Análise Comparada do Sono
Quando comparadas as horas de sono com outros mamíferos, surge uma questão importante no que nos toca a nós, humanos: Será mesmo necessário dormir as 8h? Uma investigação com diversos animais verificou a seguinte distribuição de horas de sono por dia: Preguiça Gigante - 20h; Gato - 14h; Macaco - 9h; Cavalo - 2h. Foram encontrados com muitos mais animais, mas tentei ir aos extremos para depreender dois aspectos essenciais: primeiro o sono não é uma função superior exclusiva do ser humano, segundo não parece existir um número de horas médio para os mamíferos. Será, então, necessário dormir as 8h recomendadas?
Para isso, vamos recordar o caso famoso de Leonardo Da Vinci. O pintor italiano adoptou um sono polifásico que consistia na seguinte redistribuição: dormir 15 minutos em cada 4 horas, limitando, assim, o seu tempo de sono a 1,5h por dia. Em diversas experiências com humanos que tentaram adoptar este sistema de sono polifásico, os resultados foram surpreendentes e consistentes:
a) Antes de tudo, é necessário um longo periodo de adaptação a este ciclo, de cerca de 2 a 3 semanas.
b) Os individuos sujeitos à experiência mostraram-se satisfeitos e não evidenciaram danos em testes de desempenho.
c) Inicialmente, estes invidíviduos só apresentavam sono de ondas lentas, contudo, com o passar do tempo retomaram as proporções relativais usuais de sono REM e sono de ondas lentas.
Uma das conclusões deste e outros estudos similares foi que a privaçao de sono em humanos é que indivíduos impedidos de dormir passam a fazê-lo de forma mais eficiente no horário estipulado. Assim, em vez de demoraram mais tempo a entrarem no sono profundo ao dormirem 8h, com as 4 ou 5h diárias, entram mais facilmente nessa fase. Contudo, este sono, como foi referido, exige hábito.
O Sono e o (Para)normal
Diversas são as histórias que vulgarmente somos confrontados, ainda hoje, sobre experiências fora do corpo, ou a sensação de estarmos a ser esmagados por espíritos durante a noite. Para acabar este post em beleza, vou destroçar os corações dos mais crentes...
Os Espíritos: Paralisia do Sono é o nome do fenómeno que muitos retratam quando acordam, a meio do sono, enquanto o bloqueio do impulso motor ainda está activo. Estando o bloqueio motor activo, a pessoa não se consegue mover e experiencia uma sensação assustadora de estar a ser empurrada para baixo, como se «espíritos estivessem em cima dela».
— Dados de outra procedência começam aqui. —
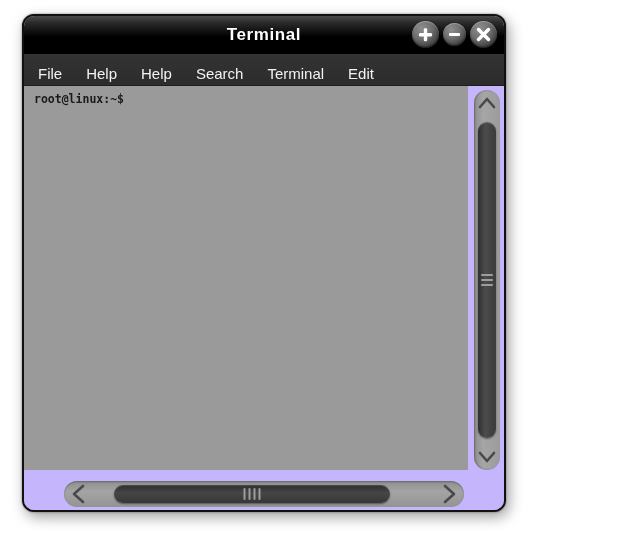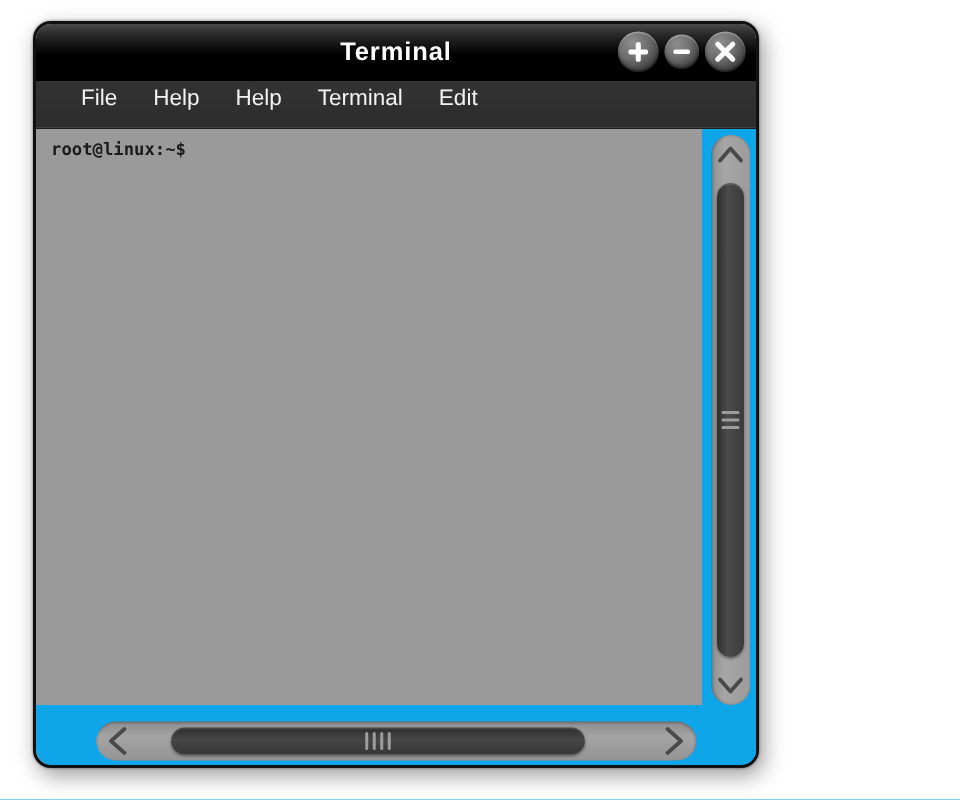--- a/index.html
+++ b/index.html
@@ -80,8 +80,8 @@
     height: 31px;
     background: linear-gradient(to bottom, #333333 0%, #2c2c2c 100%);
     display: flex;
-    align-items: flex-start;
-    padding-left: 18px;
+    align-items: flex-end;
+    padding-left: 2px;
     border-bottom: 1px solid #1d1d1d;
   }
   .menu-item {

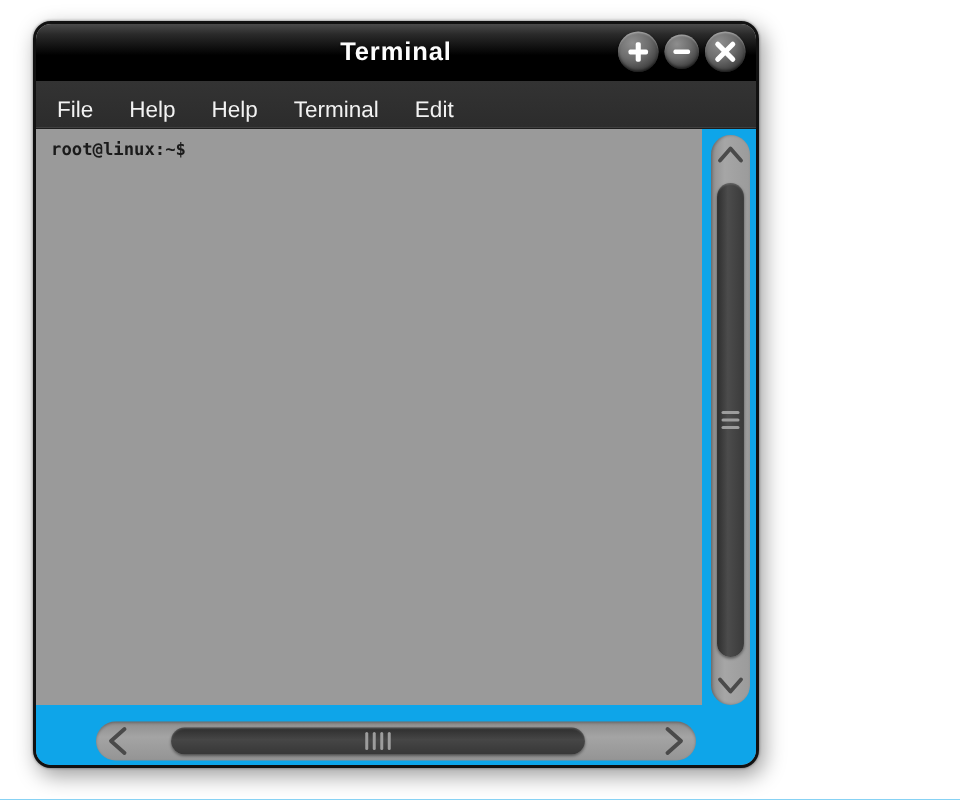--- a/index.html
+++ b/index.html
@@ -253,6 +253,7 @@
     <div class="menu-item">File</div>
     <div class="menu-item">Help</div>
     <div class="menu-item">Help</div>
+    <div class="menu-item">Search</div>
     <div class="menu-item">Terminal</div>
     <div class="menu-item">Edit</div>
   </div>

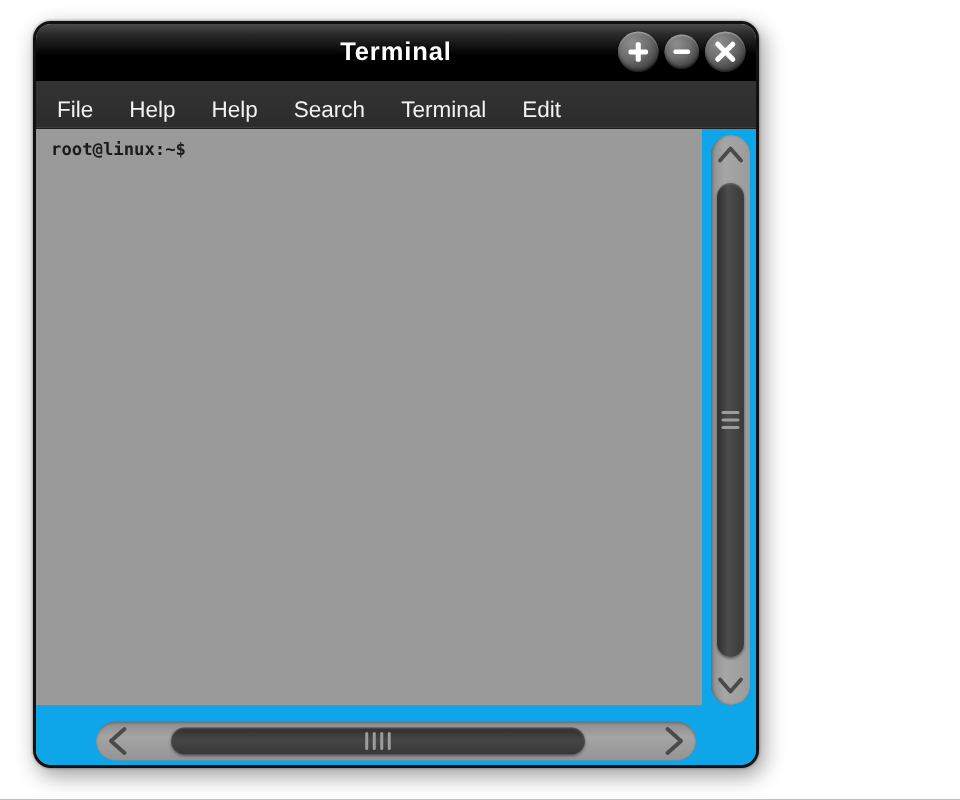--- a/index.html
+++ b/index.html
@@ -96,7 +96,7 @@
   #body-area {
     position: relative;
     height: 428px;
-    background: #0ea5e9;
+    background: #c4b5fd;
   }
   #term-screen {
     position: absolute;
A Alma Fora do Corpo: Esta sensação de termos a alma a sair do corpo, ocorre pela situação inversa à apresentada em cima. Ou seja, experiênciamos esta sensação quando estamos acordados e os nervos motores começam a ser bloqueados, preparando-nos para o período de sono. Assim, temos a sensação de um formigueiro e de uma leve levitação. É tudo cérebro meus caros.
por fim...
Os Sonhos lúcidos ocorrem quando os lobos frontais (responsáveis pela nossa consciência, mediação de impulsos sociais, funções superiores, racionalidade) acordam durante o sono mas o bloqueio de sinais de entrada e de saída permanecem. Como os lobos frontais estão activos, conseguimos deduzir que, realmente, estamos a sonhar.